让我以一个真实的例子来解决这个问题
我需要根据自己的ohlc数据计算加权移动平均值,我大约有134000根蜡烛,每个蜡烛都有一个符号
- 选项1在Python / Node等中执行
- 选项2用SQL本身做!
哪一个更好?
- 本质上,如果必须在Python中执行此操作,则必须以最坏的情况获取所有存储的记录,执行计算并将所有内容保存回去,这在我看来是IO的巨大浪费
- 每当您得到新的蜡烛时,加权移动平均线都将发生变化,这意味着我将定期执行大量IO,这对我来说并不是一个好主意
- 在SQL中,我要做的可能只是编写一个触发器来计算和存储所有内容,因此只需要不时为每对获取最终的WMA值,这样效率就高得多
要求
- 如果必须为每个蜡烛计算WMA并将其存储,则可以在Python上进行
- 但是由于我只需要最后一个值,因此SQL比Python快得多
为了给您一些鼓励,这是Python版本中的加权移动平均值
WMA通过代码完成
import psycopg2
import psycopg2.extras
from talib import func
import timeit
import numpy as np
with psycopg2.connect('dbname=xyz user=xyz') as conn:
with conn.cursor() as cur:
t0 = timeit.default_timer()
cur.execute('select distinct symbol from ohlc_900 order by symbol')
for symbol in cur.fetchall():
cur.execute('select c from ohlc_900 where symbol = %s order by ts', symbol)
ohlc = np.array(cur.fetchall(), dtype = ([('c', 'f8')]))

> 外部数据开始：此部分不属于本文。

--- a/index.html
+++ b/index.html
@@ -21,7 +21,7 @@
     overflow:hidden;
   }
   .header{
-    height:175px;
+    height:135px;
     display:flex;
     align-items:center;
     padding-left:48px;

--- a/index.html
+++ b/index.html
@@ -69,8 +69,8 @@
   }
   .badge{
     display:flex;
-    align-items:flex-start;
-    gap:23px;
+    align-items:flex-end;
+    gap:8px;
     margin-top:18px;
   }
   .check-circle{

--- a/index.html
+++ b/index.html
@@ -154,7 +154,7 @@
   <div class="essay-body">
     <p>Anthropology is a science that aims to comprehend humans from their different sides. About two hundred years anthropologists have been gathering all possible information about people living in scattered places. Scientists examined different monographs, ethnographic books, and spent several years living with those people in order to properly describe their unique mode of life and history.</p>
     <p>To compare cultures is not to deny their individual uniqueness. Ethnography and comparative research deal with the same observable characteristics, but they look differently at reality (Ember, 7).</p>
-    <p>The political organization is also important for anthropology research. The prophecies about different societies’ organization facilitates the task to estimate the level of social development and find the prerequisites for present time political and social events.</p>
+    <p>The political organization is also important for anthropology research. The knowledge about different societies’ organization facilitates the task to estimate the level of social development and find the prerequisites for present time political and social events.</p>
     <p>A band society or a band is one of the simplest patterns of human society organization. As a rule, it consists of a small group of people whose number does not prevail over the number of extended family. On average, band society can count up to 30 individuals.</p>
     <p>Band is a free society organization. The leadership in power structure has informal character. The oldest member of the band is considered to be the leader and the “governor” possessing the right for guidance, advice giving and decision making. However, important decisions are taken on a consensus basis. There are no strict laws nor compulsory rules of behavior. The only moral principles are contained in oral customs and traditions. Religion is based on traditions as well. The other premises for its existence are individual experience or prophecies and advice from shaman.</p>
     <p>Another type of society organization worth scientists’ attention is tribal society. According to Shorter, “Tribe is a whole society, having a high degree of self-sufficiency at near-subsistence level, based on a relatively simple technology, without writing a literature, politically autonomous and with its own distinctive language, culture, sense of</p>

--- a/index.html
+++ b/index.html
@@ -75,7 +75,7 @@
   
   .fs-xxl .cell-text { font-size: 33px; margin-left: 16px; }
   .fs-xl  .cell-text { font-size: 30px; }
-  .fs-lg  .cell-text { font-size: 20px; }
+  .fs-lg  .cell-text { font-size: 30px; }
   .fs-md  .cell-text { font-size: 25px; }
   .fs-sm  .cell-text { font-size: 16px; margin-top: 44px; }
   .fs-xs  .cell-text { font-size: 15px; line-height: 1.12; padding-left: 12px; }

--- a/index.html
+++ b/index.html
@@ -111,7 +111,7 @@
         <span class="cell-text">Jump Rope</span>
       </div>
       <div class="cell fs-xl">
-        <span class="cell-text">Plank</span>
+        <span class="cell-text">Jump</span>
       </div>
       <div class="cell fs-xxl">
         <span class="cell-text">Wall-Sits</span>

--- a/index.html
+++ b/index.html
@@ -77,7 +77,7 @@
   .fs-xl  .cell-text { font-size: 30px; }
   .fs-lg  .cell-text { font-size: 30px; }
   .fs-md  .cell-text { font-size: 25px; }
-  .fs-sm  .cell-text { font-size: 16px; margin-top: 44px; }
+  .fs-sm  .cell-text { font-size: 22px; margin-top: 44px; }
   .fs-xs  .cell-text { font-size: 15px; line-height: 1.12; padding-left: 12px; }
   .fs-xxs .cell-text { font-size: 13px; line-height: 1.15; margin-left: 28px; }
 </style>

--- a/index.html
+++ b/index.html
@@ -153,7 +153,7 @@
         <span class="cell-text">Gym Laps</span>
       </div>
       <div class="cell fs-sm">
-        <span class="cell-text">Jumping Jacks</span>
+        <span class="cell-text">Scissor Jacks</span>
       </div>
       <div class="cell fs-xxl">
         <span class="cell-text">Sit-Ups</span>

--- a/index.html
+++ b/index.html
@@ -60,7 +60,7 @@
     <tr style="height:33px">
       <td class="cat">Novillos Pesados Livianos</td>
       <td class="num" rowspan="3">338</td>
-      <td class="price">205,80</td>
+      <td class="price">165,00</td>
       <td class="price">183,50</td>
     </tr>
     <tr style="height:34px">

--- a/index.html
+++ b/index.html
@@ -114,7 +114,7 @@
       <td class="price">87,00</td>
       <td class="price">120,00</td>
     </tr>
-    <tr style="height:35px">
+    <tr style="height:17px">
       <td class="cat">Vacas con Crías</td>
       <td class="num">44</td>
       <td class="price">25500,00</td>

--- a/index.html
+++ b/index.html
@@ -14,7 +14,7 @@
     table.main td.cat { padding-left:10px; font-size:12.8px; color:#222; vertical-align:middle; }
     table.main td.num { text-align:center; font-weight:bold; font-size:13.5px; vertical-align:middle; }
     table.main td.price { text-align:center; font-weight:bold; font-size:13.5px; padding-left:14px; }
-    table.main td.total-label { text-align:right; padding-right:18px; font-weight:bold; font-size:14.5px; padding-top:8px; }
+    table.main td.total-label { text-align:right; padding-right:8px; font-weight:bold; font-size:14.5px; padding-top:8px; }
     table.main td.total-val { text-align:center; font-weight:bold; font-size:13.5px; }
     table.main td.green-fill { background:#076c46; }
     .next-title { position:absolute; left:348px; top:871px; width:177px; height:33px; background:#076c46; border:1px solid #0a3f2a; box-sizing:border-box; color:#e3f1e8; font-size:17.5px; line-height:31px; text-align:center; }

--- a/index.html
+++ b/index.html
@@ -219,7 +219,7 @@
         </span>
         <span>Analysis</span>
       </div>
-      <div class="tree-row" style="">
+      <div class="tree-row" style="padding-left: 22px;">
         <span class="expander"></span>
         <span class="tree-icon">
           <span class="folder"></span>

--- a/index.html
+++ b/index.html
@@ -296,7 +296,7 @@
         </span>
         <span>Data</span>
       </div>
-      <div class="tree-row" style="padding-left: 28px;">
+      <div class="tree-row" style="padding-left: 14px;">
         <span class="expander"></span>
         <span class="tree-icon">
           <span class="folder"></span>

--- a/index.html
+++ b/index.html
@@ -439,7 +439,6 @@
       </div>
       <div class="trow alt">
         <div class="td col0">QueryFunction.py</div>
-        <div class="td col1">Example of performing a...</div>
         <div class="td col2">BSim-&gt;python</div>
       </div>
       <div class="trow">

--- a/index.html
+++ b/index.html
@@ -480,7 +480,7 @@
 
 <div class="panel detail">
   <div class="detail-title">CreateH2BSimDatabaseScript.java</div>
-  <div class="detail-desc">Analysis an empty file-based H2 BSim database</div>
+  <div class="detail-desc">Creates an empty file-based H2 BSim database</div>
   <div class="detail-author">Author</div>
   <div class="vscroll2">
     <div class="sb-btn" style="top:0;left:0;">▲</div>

wma = func.WMA(ohlc['c'], 10)
# print(*symbol, wma[-1])
print(timeit.default_timer() - t0)
conn.close()
WMA通过SQL
"""
if the period is 10
then we need 9 previous candles or 15 x 9 = 135 mins on the interval department
we also need to start counting at row number - (count in that group - 10)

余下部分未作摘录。